Could it be too much sun? It may not be as sun tolerant as your others (assuming they're different cultivars?). Or because it's in a pot its roots may get hotter and/or its moisture level doesn't stay as consistent as the ones that are in the ground which would cause it to be less happy. Afternoon sun tends to be hotter and more stressful than morning sun, so if there's a spot you could move it where it would get a half day of sun in the AM instead of the PM you could see if it seems happier.
killdawabbit
Christiana, TN
(Zone 6b)

August 13, 2010
3:47 PM

Post #8038172

Thanks. It's in a clay-colored pot and gets watered every day. But I have moved it to a little less sun for now.
I wonder if I over or underwater. I lost a R. fortunei. It was beautiful and it just started wilting--VERY slowly. It was in a pot in the shade. I know the mix it's growing in has to be OK because when I received it it was yellow and after I potted it it greened up perfectly. Now it's dead. :-(
luis_pr
Hurst, TX
(Zone 7b)

August 13, 2010
4:40 PM

Post #8038251

Drought causes all leaves to wilt and new leaves to burn, and eventually all leaves begin to turn brown in a random pattern thru the shrub. Since the root system is not fully developed, drought stress m-a-y be causing the leaves to brown out.
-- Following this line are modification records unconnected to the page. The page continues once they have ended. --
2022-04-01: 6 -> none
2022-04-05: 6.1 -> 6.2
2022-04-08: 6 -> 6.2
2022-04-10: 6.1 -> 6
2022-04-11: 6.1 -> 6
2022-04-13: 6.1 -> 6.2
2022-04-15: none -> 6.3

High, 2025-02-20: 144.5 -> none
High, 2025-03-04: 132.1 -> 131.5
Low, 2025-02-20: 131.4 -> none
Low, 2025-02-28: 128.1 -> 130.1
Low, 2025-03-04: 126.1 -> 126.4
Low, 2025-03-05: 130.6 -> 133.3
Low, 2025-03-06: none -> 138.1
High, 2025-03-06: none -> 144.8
Fertilizer burn, which normally occurs at the ends and edges of leaves, could be another possibility. In this case, you can water the soil to try and wash out excess fertilizer.

Azaleas roots are usually in the top 4" of the soil so insert a finger into the soil to determine if you need to water. If it feels almost dry or dry then water. Repeat this daily for 1-2 weeks so you notice a watering pattern (that is, you notice that you water every 2/3/4/etc days). Water with the finger method if the temperatures go up or down by 10-15 degrees and stay there. This and mulch should help control over and underwatering.
killdawabbit
Christiana, TN
(Zone 6b)

August 13, 2010
6:19 PM

Post #8038419

Thanks, Luis. I wouldn't be surprised if I have overwatered them both.
arfitz
Caldwell, NJ
(Zone 6a)

November 18, 2010
1:17 PM

Post #8218965

Usually when the tips of the leaves brown it is because they are sunburned or havent gotten enough water.for a longtime
I'm not sure about your area, but here in NJ we have had record heat for most of the mid and late Summer. By the way sometimes the burned foliage takes several months to show up, not necessarily the days immediatly after the burning exposure.
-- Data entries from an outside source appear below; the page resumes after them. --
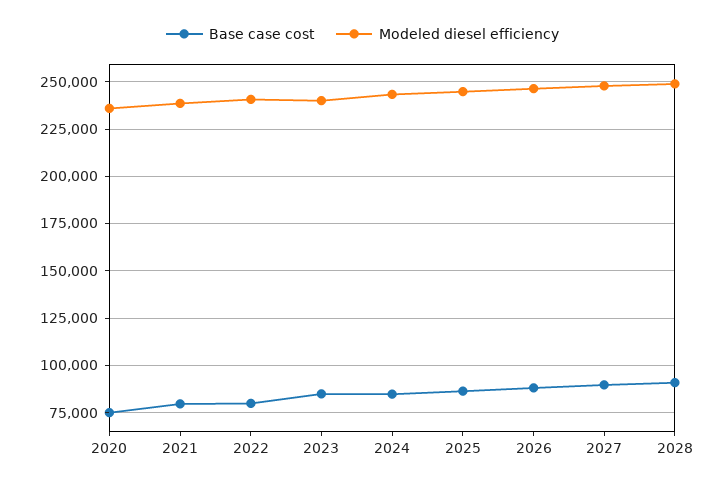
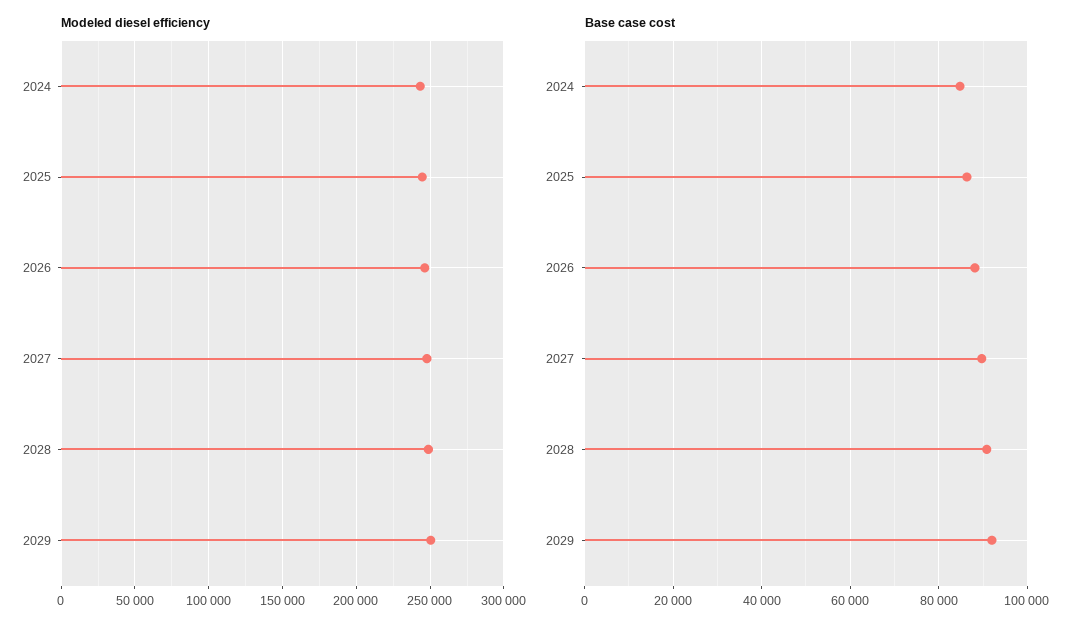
Base case cost, 2020: 75000 -> none
Modeled diesel efficiency, 2020: 235000 -> none
Base case cost, 2021: 80000 -> none
Modeled diesel efficiency, 2021: 240000 -> none
Base case cost, 2022: 80000 -> none
Modeled diesel efficiency, 2022: 240000 -> none
Base case cost, 2023: 85000 -> none
Modeled diesel efficiency, 2023: 240000 -> none
Modeled diesel efficiency, 2029: none -> 250000
Base case cost, 2029: none -> 92000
i'm not sure about your area but nera
killdawabbit
Christiana, TN
(Zone 6b)

November 18, 2010
9:53 PM

Post #8219727

I believe I overwatered it. It died.Since then I have stopped watering rhodies as frequently.
luis_pr
Hurst, TX
(Zone 7b)

November 19, 2010
12:20 AM

Post #8219754

Sorry to hear that. Overwatering can make the roots develop root rot when the roots are exposed to very high moisture levels for too long. The symptoms of root rot are identical to those of not enough water because in both cases, the roots are unable to send enough water to the part of the pant that grows above ground. The only way to confirm it is by pulling the plant out of the pot and insecting the roots. If they look bad or smell rotten then you can assume the plant has root rot.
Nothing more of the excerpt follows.